Table need to decomposition become some table measures 2NF

Functional dependency as follows:
  • {NIM, KodeMk} --> NilaiHuruf (fd1)
  • NIM --> {NamaMhs, Alamat} (fd2)
  • KodeMk --> {Matakuliah, Sks} (fd3)

  • fd1 (NIM, KodeMk, NilaiHuruf) --> Tabel Nilai
  • fd2 (NIM, NamaMhs, Alamat) --> Tabel Mahasiswa
  • fd3 (KodeMk, Matakuliah, Sks) --> Tabel MataKuliah

VI. Third Normal Form

The third normal form (3NF) is a normal form used in database normalization. 3NF was originally defined by E.F. Codd in 1971. Codd's definition states that a table is in 3NF if and only if both of the following conditions hold:
  1. The relation R (table) is in second normal form (2NF)
  2. Every non-prime attribute of R is non-transitively dependent (i.e. directly dependent) on every key of R.

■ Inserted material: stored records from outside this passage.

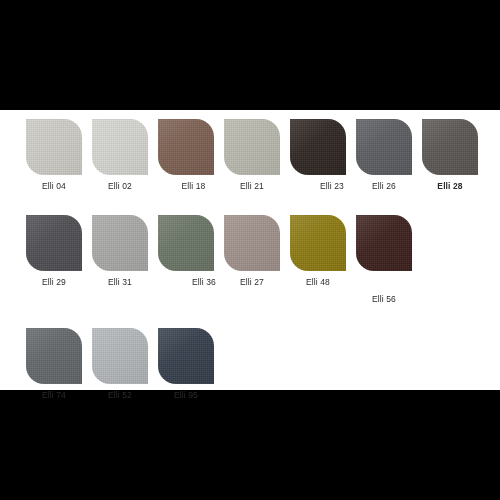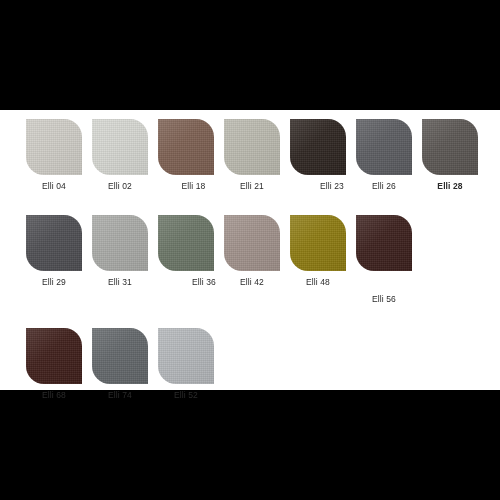--- a/index.html
+++ b/index.html
@@ -137,41 +137,41 @@
           <div class="swatch-cell">
             <div class="chip" style="background: rgb(169, 170, 167);"></div>
             <div class="chip-label" style="color: rgb(43, 43, 43);">Elli 31</div>
           </div>
           <div class="swatch-cell">
             <div class="chip" style="background: rgb(106, 117, 101);"></div>
             <div class="chip-label" style="color: rgb(43, 43, 43); padding-left: 36px;">Elli 36</div>
           </div>
           <div class="swatch-cell">
             <div class="chip" style="background: rgb(160, 145, 138);"></div>
-            <div class="chip-label" style="color: rgb(43, 43, 43);">Elli 42</div>
+            <div class="chip-label" style="color: rgb(43, 43, 43);">Elli 27</div>
           </div>
           <div class="swatch-cell">
             <div class="chip" style="background: rgb(140, 122, 16);"></div>
             <div class="chip-label" style="color: rgb(43, 43, 43);">Elli 48</div>
           </div>
           <div class="swatch-cell">
             <div class="chip" style="background: rgb(59, 31, 28);"></div>
             <div class="chip-label" style="color: rgb(43, 43, 43); margin-top: 23px;">Elli 56</div>
           </div>
         </div>
         <div class="swatch-row">
           <div class="swatch-cell">
-            <div class="chip" style="background: rgb(62, 30, 26);"></div>
-            <div class="chip-label" style="color: rgb(43, 43, 43);">Elli 68</div>
-          </div>
-          <div class="swatch-cell">
             <div class="chip" style="background: rgb(98, 102, 106);"></div>
             <div class="chip-label" style="color: rgb(43, 43, 43);">Elli 74</div>
           </div>
           <div class="swatch-cell">
             <div class="chip" style="background: rgb(180, 183, 186);"></div>
             <div class="chip-label" style="color: rgb(43, 43, 43);">Elli 52</div>
+          </div>
+          <div class="swatch-cell">
+            <div class="chip" style="background: rgb(51, 61, 74);"></div>
+            <div class="chip-label" style="color: rgb(43, 43, 43);">Elli 95</div>
           </div>
         </div>
       </div>
   </div>
 
 </div>
 
 </body></html>

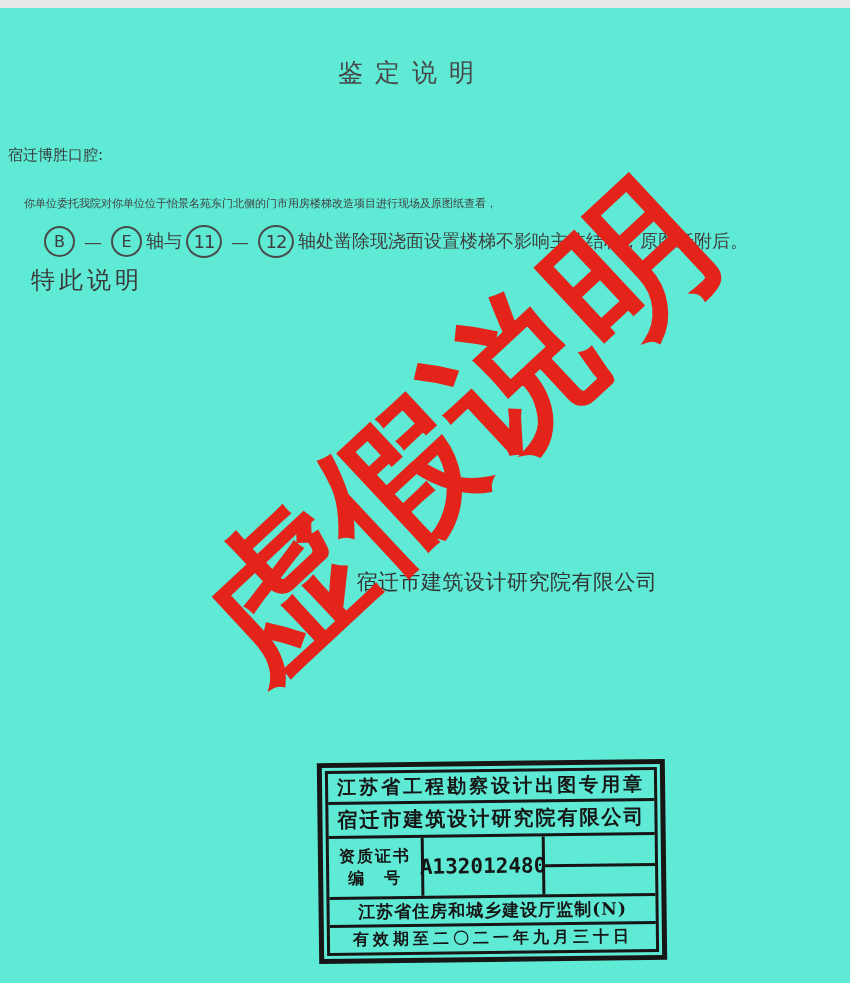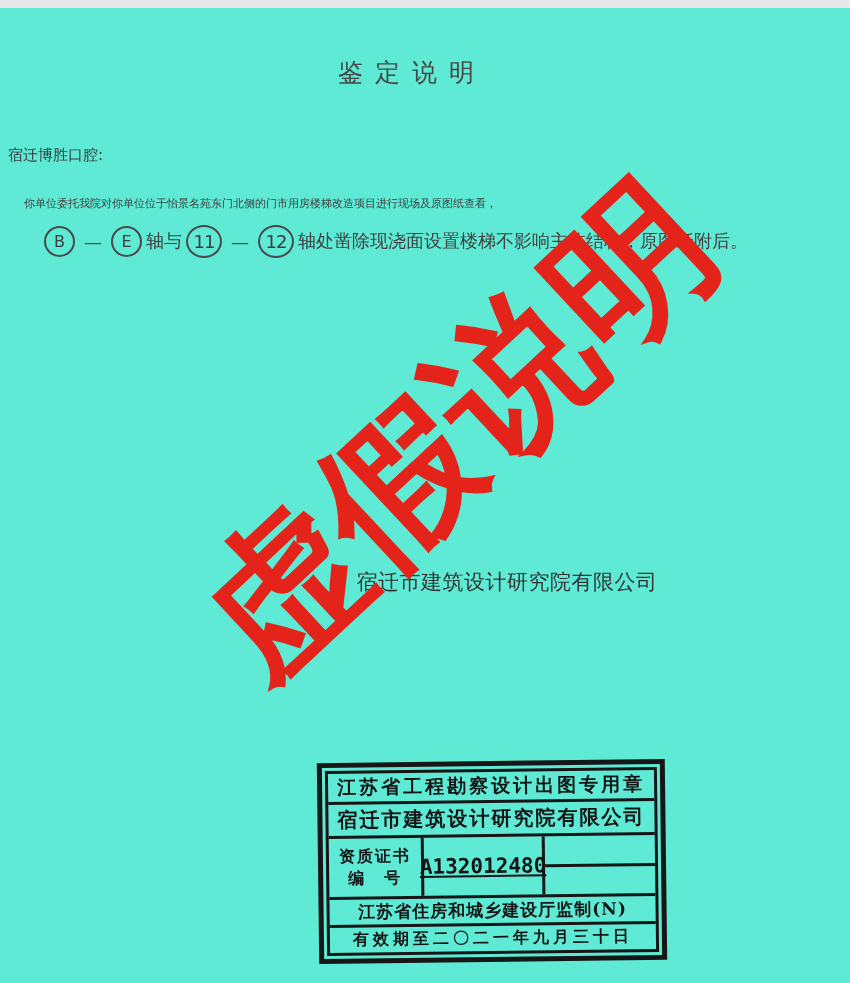--- a/index.html
+++ b/index.html
@@ -90,21 +90,20 @@
   }
   .cert-numbers{
     width:118px;flex:0 0 auto;border-right:3px solid #161616;
     display:flex;flex-direction:column;
   }
   .cert-num{
     flex:1;display:flex;align-items:center;justify-content:center;
     font-family:"DejaVu Sans Mono","Liberation Mono",monospace;
     font-size:21px;font-weight:bold;letter-spacing:0px;
     border-bottom:3px solid #161616;
-    text-decoration:underline;
   }
   .cert-num:last-child{border-bottom:none;}
   .cert-empty{flex:1;display:flex;flex-direction:column;}
   .cert-empty .half{flex:1;border-bottom:3px solid #161616;}
   .cert-empty .half:last-child{border-bottom:none;}
   .stamp-r4{height:25px;font-size:17px;letter-spacing:1px;}
   .stamp-r5{height:25px;font-size:16px;letter-spacing:4px;}
 </style>
 </head>
 <body>
@@ -129,20 +128,21 @@
     <span class="axis-circle num">
         <span>11</span>
       </span>
     <span class="axis-dash">—</span>
     <span class="axis-circle num">
         <span>12</span>
       </span>
     <span class="seg">轴处凿除现浇面设置楼梯不影响主体结构，原图纸附后。</span>
   </div>
 
+  <div class="closing">特此说明</div>
 
   <div class="company">宿迁市建筑设计研究院有限公司</div>
 
 
   <div class="watermark">虚假说明</div>
 
   <div class="stamp">
     <div class="stamp-inner">
       <div class="stamp-row stamp-r1">江苏省工程勘察设计出图专用章</div>
       <div class="stamp-row stamp-r2">宿迁市建筑设计研究院有限公司</div>

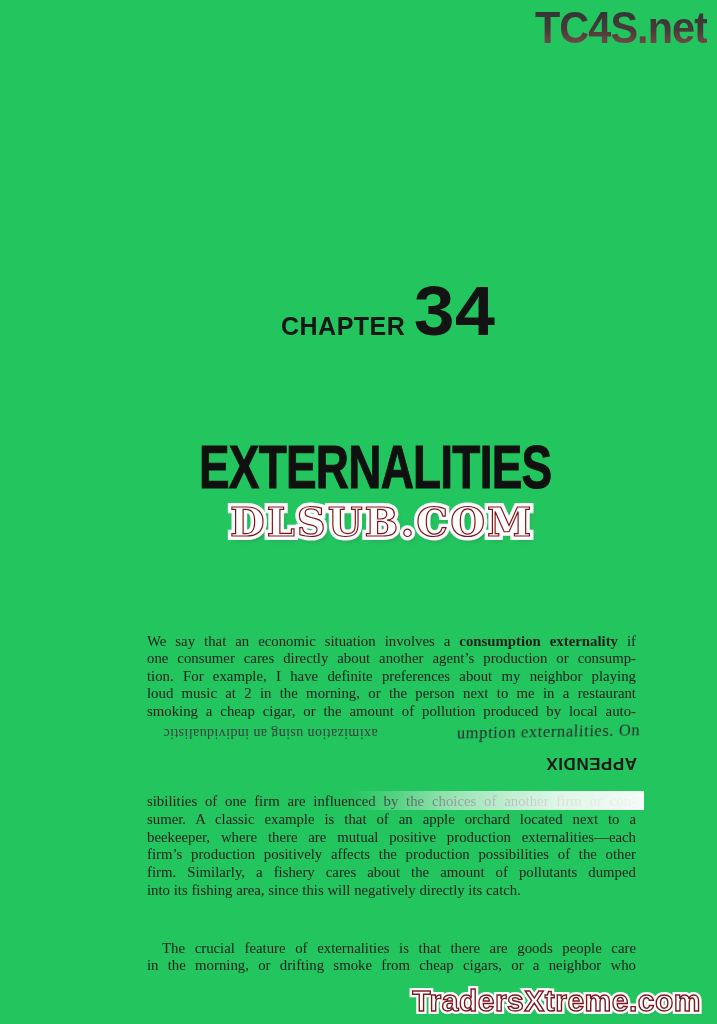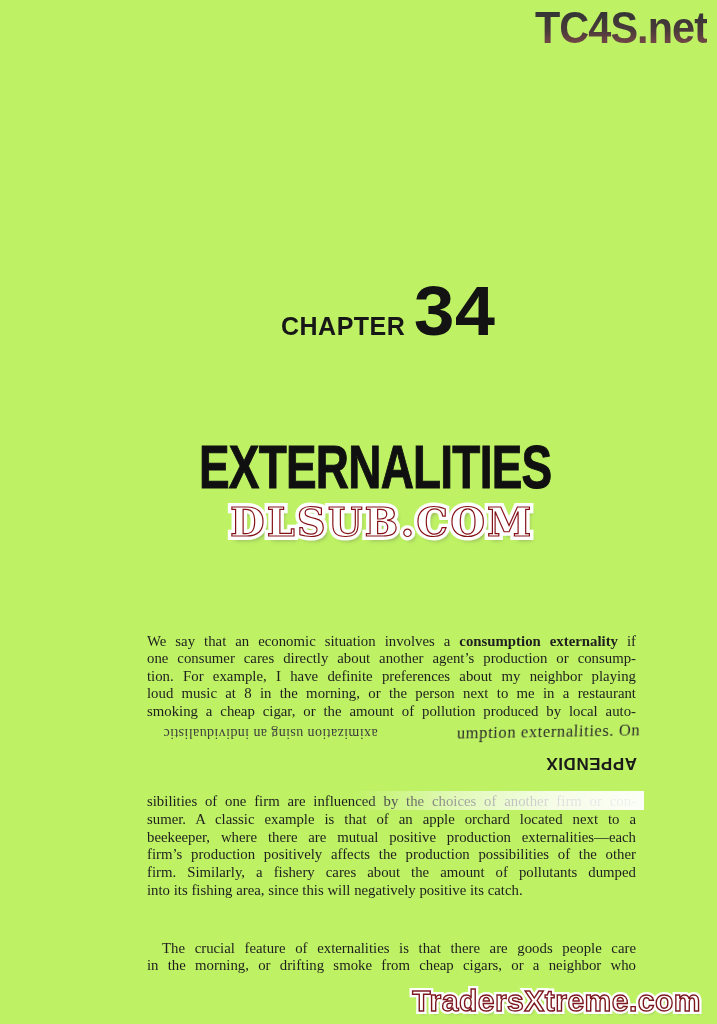--- a/index.html
+++ b/index.html
@@ -1,20 +1,20 @@
 <!DOCTYPE html>
 <html><head>
 <meta charset="utf-8">
 <style>
   * { margin:0; padding:0; box-sizing:border-box; }
   html,body { background:#e8e8e8; }
   .page {
     position:relative;
     width:717px; height:1024px;
-    background:#bef264;
+    background:#22c55e;
     overflow:hidden;
     font-family:"Liberation Serif","DejaVu Serif",serif;
     color:#1c1c1c;
     margin:0 auto;
   }
 
   
   .tc4s {
     position:absolute; top:2px; right:10px;
     font-family:"Liberation Sans",sans-serif;
@@ -160,38 +160,38 @@
   <div class="title">EXTERNALITIES</div>
 
   <div class="dlsub" data-text="DLSUB.COM">DLSUB.COM</div>
 
   <div class="p1">
     <div class="jline">
       <span>We say that an economic situation involves a </span><span class="bold">consumption externality</span><span> if</span>
     </div>
     <div class="jline">one consumer cares directly about another agent’s production or consump-</div>
     <div class="jline">tion.  For example, I have definite preferences about my neighbor playing</div>
-    <div class="jline">loud music at 8 in the morning, or the person next to me in a restaurant</div>
+    <div class="jline">loud music at 2 in the morning, or the person next to me in a restaurant</div>
     <div class="jline">smoking a cheap cigar, or the amount of pollution produced by local auto-</div>
   </div>
 
   <div class="artifact">
     <span class="flip-inline">aximization using an individualistic</span>
     <span class="distort">umption externalities. On</span>
   </div>
 
   <div class="appendix">APPENDIX</div>
 
   <div class="p2">
     <div class="jline">sibilities of one firm are influenced by the choices of another firm or con-</div>
     <div class="fade"></div>
     <div class="jline">sumer.  A classic example is that of an apple orchard located next to a</div>
     <div class="jline">beekeeper, where there are mutual positive production externalities—each</div>
     <div class="jline">firm’s production positively affects the production possibilities of the other</div>
     <div class="jline">firm.  Similarly, a fishery cares about the amount of pollutants dumped</div>
-    <div class="shortline">into its fishing area, since this will negatively positive its catch.</div>
+    <div class="shortline">into its fishing area, since this will negatively directly its catch.</div>
     <div class="jline indent">The crucial feature of externalities is that there are goods people care</div>
     <div class="jline">in the morning, or drifting smoke from cheap cigars, or a neighbor who</div>
   </div>
 
   <div class="traders" data-text="TradersXtreme.com">TradersXtreme.com</div>
 
 </div>
 
 </body></html>

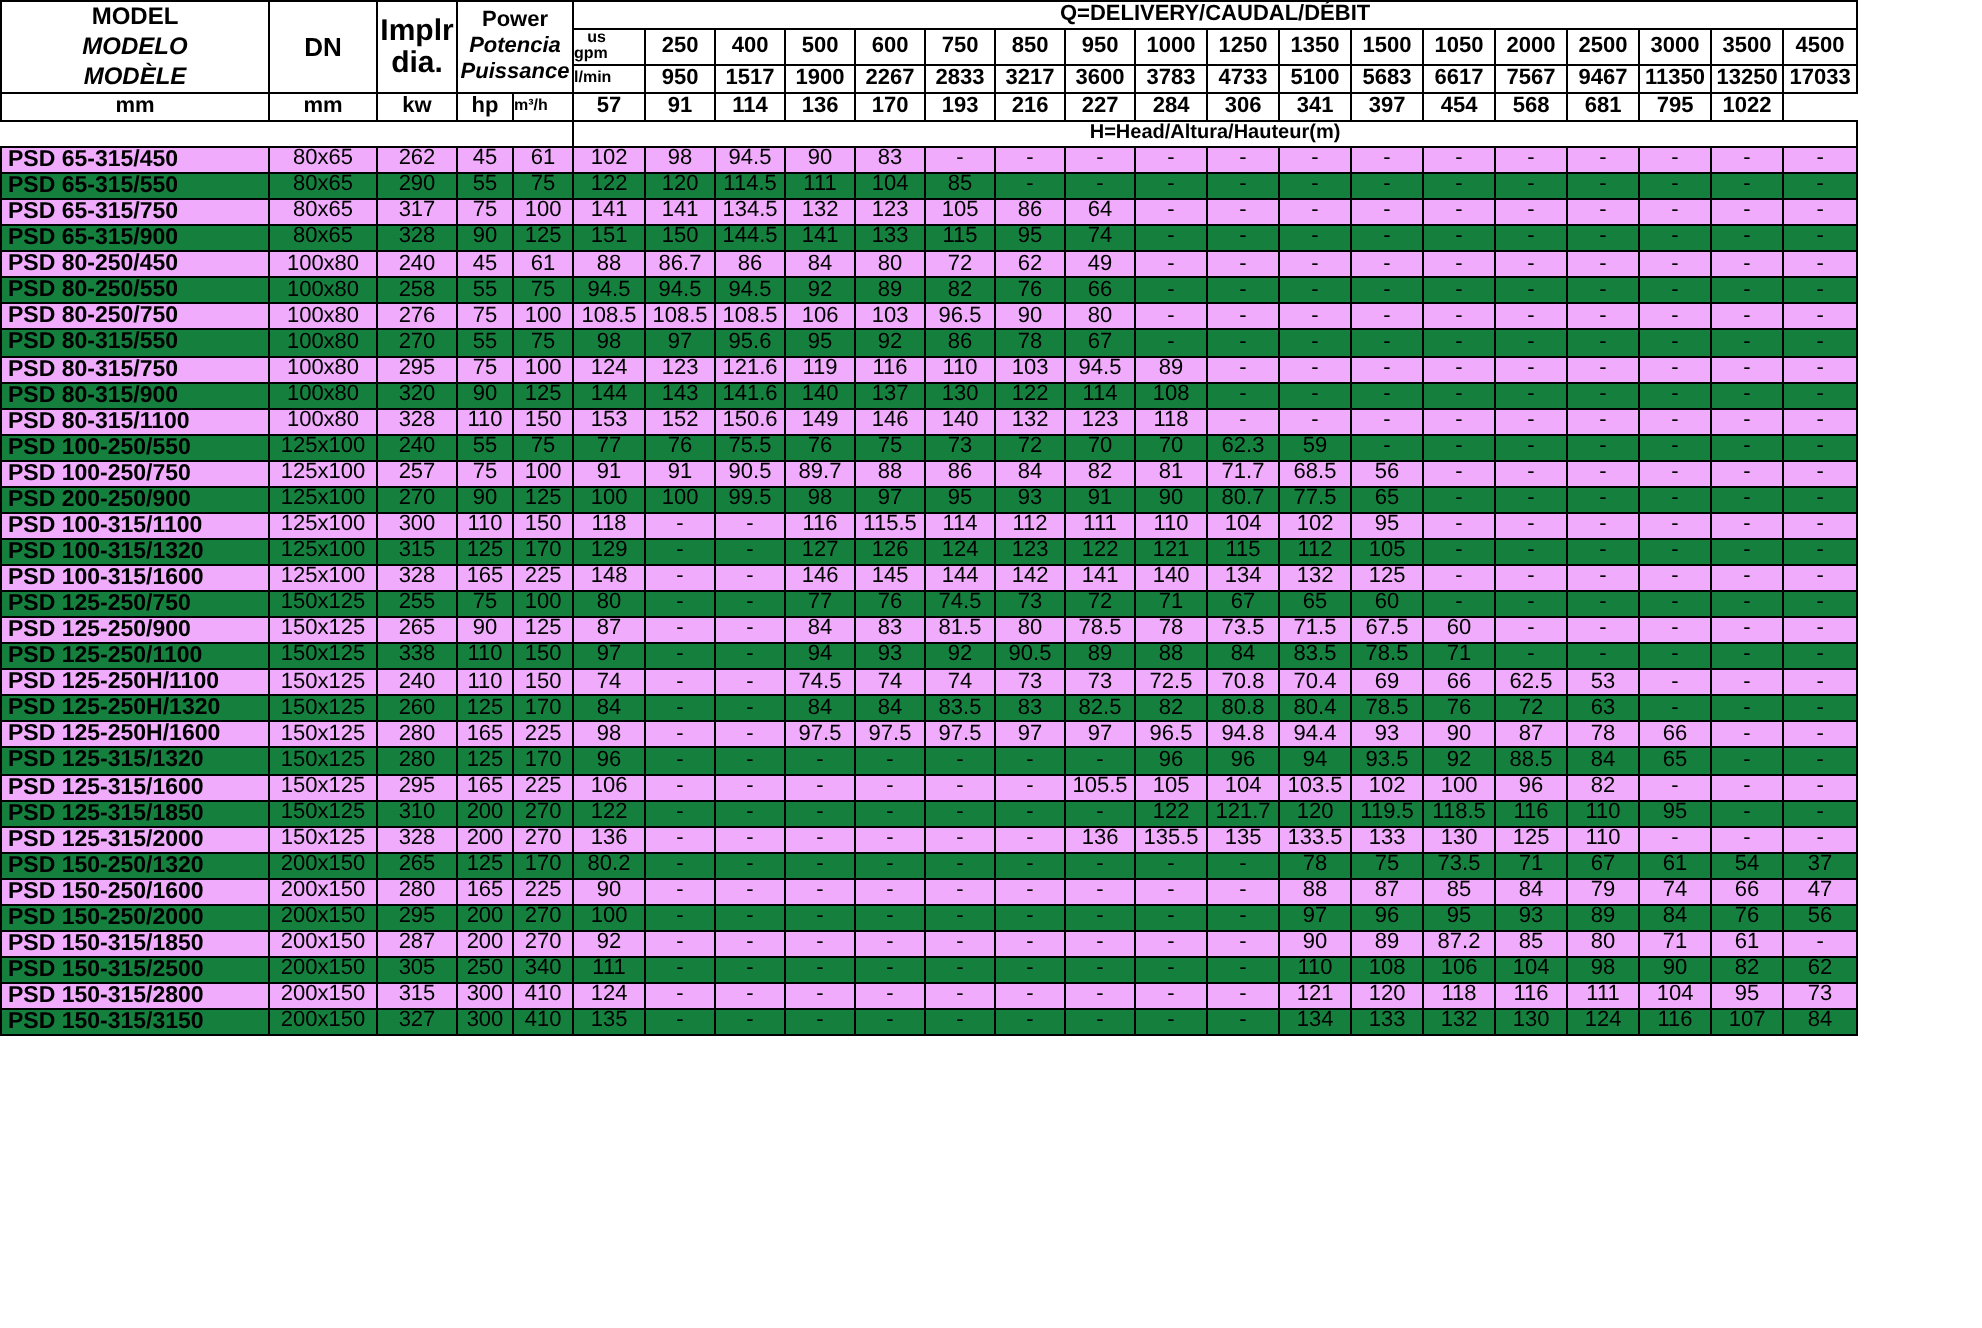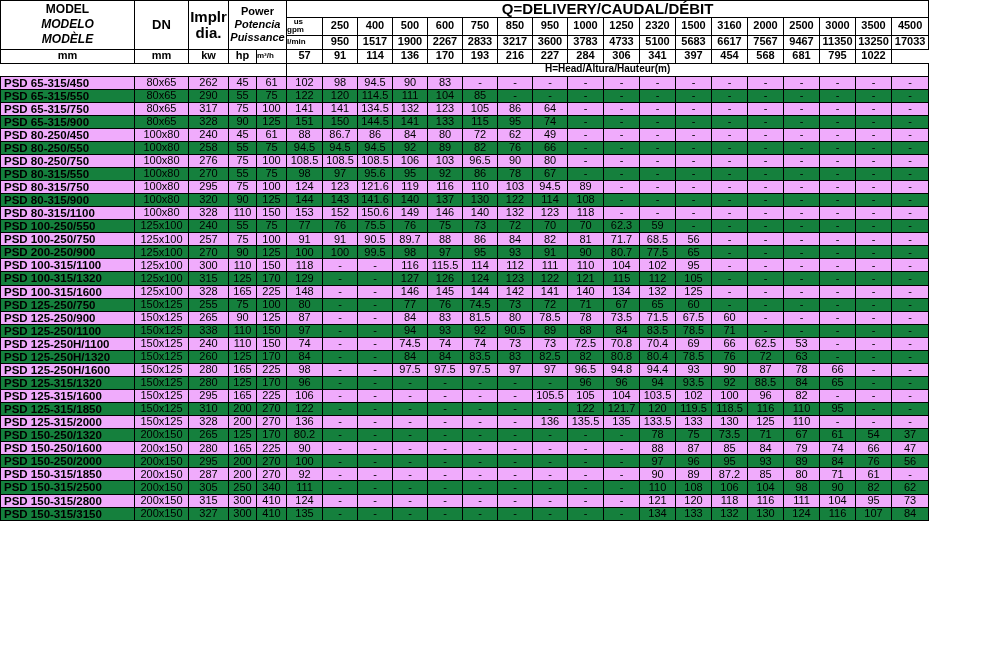--- a/index.html
+++ b/index.html
@@ -7,21 +7,21 @@
   #sheet{width:991px;height:664px;position:relative;overflow:hidden;background:#fff;}
   table{border-collapse:collapse;table-layout:fixed;width:793px;}
   td,th{border:1px solid #000;padding:0;margin:0;font-size:11px;text-align:center;vertical-align:middle;line-height:1.05;}
   .hdr{font-weight:bold;background:#fff;}
   .model-cell{font-weight:bold;text-align:left;padding-left:3px;font-size:11.5px;}
   .dn-cell{font-size:11px;}
   .row-alt{background:#f0abfc;}
   .row-plain{background:#15803d;}
   .unitlbl{font-size:8px;font-weight:bold;text-align:right;padding-right:19px;}
   .qhdr{font-weight:bold;font-size:11px;}
-  .qtitle{font-weight:bold;font-size:15px;text-align:center;}
+  .qtitle{font-weight:bold;font-size:11px;text-align:center;}
   .modelhdr{font-weight:bold;font-size:12px;line-height:1.25;}
   .modelhdr i{font-style:italic;}
   .powerhdr{font-weight:bold;font-size:11px;line-height:1.2;}
   .powerhdr i{font-style:italic;}
   .val{font-size:11px;}
   .hhead{font-weight:bold;font-size:10px;text-align:center;}
 </style>
 </head>
 <body>
 
@@ -75,23 +75,23 @@
       <td class="unitlbl" style="height:13px">us gpm</td>
       <td class="qhdr">250</td>
       <td class="qhdr">400</td>
       <td class="qhdr">500</td>
       <td class="qhdr">600</td>
       <td class="qhdr">750</td>
       <td class="qhdr">850</td>
       <td class="qhdr">950</td>
       <td class="qhdr">1000</td>
       <td class="qhdr">1250</td>
-      <td class="qhdr">2320</td>
+      <td class="qhdr">1350</td>
       <td class="qhdr">1500</td>
-      <td class="qhdr">3160</td>
+      <td class="qhdr">1050</td>
       <td class="qhdr">2000</td>
       <td class="qhdr">2500</td>
       <td class="qhdr">3000</td>
       <td class="qhdr">3500</td>
       <td class="qhdr">4500</td>
     </tr>
     <tr>
       <td class="unitlbl" style="height:13px">l/min</td>
       <td class="qhdr">950</td>
       <td class="qhdr">1517</td>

An example of a 2NF table that fails to meet the requirements of 3NF is:

Because still there are attribute not primary key (namely Kota and Provinsi) own depended to attribute not other primary key (name is Kodepos) :
  • Kodepos --> {Town, Provinsi }
So that the table require to decomposition become :
  • Mahasiswa ( NIM, Namamhs, Jalan, Kodepos)
  • Kodepos ( Kodepos, Provinsi, Town)

VII. Boyce-Codd Normal Form / BCNF

Boyce-Codd normal form (or BCNF) is a normal form used in database normalization. It is a slightly stronger version of the third normal form (3NF). A table is in Boyce-Codd normal form if and only if, for every one of its non-trivial functional dependencies X --> Y, X is a superkey—that is, X is either a candidate key or a superset thereof.

VIII. Fourth and Fifth Normal Form

Relationship in fourth normal form (4NF) if relationship in BCNF and not contains multi value dependency. To remove multi value dependency from one relationship, we are divide relationship become two new relationships. Each relationship contains of two attributes have multi value relationship.

Relationship in fifth normal form (5NF) get business with property is calling join without marks sense information loss (lossless join). The fifth normal Form (5 NF) also know as PJNF (projection join normal form). This case is very rare to appearance and hard to detect practically.